My title, of course, like that of most historical pieces, promises far too much. But I think my data is interesting: its an attempt to track the fortunes of the other medievalists who took their MPhil in medieval history at Cambridge in the same year as me: 1998-99. There were twenty two of us who started the course: here is what has happened in the last ten years:
Dr Gemma Bristow technical writer for software company
Sophie Brown – not known (MPhil on late medieval English peasantry)
J Cranfill – not known (Examination in Historical Studies)
Alex Day – not known (MPhil on C14 crusading)
NLA Doimi de Frankopan – not known (MPhil on Venice)
Katy Hawks – not known (MPhil on C15 gentry)
Michael Heath – not known (MPhil on medieval science)
Dr Ewan Johnson lecturer at Manchester Metropolitan University, 2007
Lauren Langer – not known (MPhil on Crusades)
William Lee – not known (MPhil on Edward II and Richard II)
Dr Erin McGibbon – academic administration, Edinburgh
Dr Emily Mitchell – Cambridge University Library
Dr Maria Osowiecki secondary school teaching?
Fionn Pilbrow – barrister
Dr Christina Pössel – lecturer, Birmingham (permanent)
Luke Potter – running historical travel company
Dr Caroline Smith working in New York (book Crusading in the age of Joinville, 2006, Penguin translation of Chronicle of the Crusades, 2008)
Dr Kaele Stokes – not known (PhD on Welsh kingship)
Dr Myra Struckmeyer – not known, formerly U of North Carolina, Chapel Hill (PhD on female Hospitallers)
Rebecca Tait – not known (MPhil on Yorkist Wiltshire)
NOTE: All the post 1999 information on people is taken from publicly available sources (Google, International Medieval Bibliography, the IHRs Theses completed etc); Ive included names so that if anyone knows more they can let me update this.
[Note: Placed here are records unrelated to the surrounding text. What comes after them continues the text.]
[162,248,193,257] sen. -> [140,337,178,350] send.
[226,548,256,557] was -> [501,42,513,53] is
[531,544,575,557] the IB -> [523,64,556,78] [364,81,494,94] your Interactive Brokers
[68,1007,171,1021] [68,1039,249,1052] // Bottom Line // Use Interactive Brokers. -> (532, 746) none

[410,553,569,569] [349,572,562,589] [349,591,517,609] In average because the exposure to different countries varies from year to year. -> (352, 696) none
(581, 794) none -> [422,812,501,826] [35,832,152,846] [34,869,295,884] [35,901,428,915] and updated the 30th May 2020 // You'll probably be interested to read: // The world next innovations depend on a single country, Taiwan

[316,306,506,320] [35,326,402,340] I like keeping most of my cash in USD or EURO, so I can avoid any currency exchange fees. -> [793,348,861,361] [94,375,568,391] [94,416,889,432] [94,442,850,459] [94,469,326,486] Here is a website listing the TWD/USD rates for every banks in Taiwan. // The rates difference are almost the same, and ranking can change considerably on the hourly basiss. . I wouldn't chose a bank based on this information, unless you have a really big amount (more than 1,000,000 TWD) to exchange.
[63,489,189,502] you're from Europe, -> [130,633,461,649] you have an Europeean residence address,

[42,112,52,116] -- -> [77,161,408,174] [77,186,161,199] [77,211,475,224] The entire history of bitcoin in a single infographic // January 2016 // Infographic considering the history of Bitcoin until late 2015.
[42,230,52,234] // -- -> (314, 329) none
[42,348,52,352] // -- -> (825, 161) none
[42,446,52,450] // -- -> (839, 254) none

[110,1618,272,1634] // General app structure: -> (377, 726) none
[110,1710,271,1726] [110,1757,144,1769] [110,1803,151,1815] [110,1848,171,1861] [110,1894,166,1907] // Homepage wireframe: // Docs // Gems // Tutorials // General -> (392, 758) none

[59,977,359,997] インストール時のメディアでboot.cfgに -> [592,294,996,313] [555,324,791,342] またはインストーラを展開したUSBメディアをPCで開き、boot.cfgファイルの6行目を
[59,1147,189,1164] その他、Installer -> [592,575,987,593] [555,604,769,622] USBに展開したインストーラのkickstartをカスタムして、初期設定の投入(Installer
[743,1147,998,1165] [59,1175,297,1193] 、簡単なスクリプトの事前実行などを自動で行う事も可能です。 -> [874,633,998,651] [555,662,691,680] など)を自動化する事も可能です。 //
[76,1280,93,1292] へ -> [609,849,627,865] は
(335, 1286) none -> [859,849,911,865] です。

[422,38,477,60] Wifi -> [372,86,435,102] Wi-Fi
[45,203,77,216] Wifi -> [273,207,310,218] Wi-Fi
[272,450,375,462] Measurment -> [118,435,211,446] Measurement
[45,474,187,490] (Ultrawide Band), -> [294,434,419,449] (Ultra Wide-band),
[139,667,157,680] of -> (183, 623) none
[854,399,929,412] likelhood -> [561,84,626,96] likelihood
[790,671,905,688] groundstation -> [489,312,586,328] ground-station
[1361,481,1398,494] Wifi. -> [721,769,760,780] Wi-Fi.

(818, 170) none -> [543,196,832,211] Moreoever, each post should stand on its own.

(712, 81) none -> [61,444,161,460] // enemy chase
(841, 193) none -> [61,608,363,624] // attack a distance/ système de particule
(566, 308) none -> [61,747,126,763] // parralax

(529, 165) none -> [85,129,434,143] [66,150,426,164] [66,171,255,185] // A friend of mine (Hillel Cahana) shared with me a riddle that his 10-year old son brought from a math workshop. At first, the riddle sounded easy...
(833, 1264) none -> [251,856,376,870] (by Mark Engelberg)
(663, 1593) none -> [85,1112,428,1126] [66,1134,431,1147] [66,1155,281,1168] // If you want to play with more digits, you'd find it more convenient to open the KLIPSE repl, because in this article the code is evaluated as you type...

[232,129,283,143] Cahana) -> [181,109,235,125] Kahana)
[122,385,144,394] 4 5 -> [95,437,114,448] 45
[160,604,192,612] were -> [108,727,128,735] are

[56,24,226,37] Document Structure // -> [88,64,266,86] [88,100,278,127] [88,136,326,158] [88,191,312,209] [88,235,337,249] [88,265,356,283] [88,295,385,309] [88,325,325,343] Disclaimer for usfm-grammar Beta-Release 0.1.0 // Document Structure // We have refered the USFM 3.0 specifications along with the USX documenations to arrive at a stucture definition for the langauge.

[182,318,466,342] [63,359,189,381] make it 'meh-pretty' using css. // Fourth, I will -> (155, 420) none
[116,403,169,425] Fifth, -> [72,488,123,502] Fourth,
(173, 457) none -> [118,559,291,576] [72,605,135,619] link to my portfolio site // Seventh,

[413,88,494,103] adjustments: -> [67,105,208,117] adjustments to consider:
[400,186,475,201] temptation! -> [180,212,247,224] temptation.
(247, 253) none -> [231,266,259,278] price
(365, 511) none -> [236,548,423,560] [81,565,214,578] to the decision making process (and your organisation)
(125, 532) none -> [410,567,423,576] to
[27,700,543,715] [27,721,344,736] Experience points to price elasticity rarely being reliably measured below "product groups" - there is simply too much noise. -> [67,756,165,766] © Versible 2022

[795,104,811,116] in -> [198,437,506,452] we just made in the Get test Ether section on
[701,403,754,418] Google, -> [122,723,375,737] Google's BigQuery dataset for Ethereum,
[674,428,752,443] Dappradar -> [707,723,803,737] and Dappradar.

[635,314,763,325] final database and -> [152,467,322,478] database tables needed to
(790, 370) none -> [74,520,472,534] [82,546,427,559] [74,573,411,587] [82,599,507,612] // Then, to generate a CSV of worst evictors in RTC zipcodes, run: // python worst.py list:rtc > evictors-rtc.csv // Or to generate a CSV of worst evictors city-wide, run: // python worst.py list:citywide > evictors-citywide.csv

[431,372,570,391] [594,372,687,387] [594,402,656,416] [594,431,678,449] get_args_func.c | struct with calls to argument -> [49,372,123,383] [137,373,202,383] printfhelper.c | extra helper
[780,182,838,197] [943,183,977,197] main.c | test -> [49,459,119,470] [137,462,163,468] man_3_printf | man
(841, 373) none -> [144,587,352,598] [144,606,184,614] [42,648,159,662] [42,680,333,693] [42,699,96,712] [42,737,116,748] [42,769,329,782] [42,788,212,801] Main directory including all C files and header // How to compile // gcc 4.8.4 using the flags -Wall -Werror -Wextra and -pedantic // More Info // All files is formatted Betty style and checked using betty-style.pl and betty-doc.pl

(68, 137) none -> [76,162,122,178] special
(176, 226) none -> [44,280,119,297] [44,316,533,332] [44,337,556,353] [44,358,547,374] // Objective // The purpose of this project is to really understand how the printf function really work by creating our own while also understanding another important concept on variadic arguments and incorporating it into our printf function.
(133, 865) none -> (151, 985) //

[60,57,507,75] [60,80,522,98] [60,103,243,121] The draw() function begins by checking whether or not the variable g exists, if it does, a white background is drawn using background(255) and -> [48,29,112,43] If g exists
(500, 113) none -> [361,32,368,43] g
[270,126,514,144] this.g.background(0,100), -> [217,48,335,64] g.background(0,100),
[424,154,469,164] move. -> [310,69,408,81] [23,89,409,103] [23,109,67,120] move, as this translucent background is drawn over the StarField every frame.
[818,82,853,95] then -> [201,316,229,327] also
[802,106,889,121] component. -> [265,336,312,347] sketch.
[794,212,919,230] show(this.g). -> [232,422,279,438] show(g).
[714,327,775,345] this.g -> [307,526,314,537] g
But if anyone mentioned would like their details removed, I will do so. (I can be contacted at magistraAThotmailDOTcoDOTuk.)
Of the 22 of us who started the MPhil course 21 passed, while one got a lower qualification. Of the 21, 11 (including myself) went on to get a PhD. Of those, as far as I know, 1 (Christina Pössel) has a permanent lecturing post, although there are several other people working as temporary lecturers, in other academic related jobs or still researching.
Is this sample typical of postgraduate students of medieval history? Its obviously hard to be sure, but the people on this course were (in theory) more likely than those on most other UK medieval masters to end up as academic historians. First, unlike most other masters courses, the Cambridge course is purely for historians. It was also a full-time course and unusually expensive: the students either had to be able to get funding for the course or have other support available. Finally, the course was particularly research orientated: students were required to propose a research topic for their dissertation at the time of their application, unlike in many other masters courses. The very high completion rate for the course confirms both the commitment of the students and their favourable personal circumstances.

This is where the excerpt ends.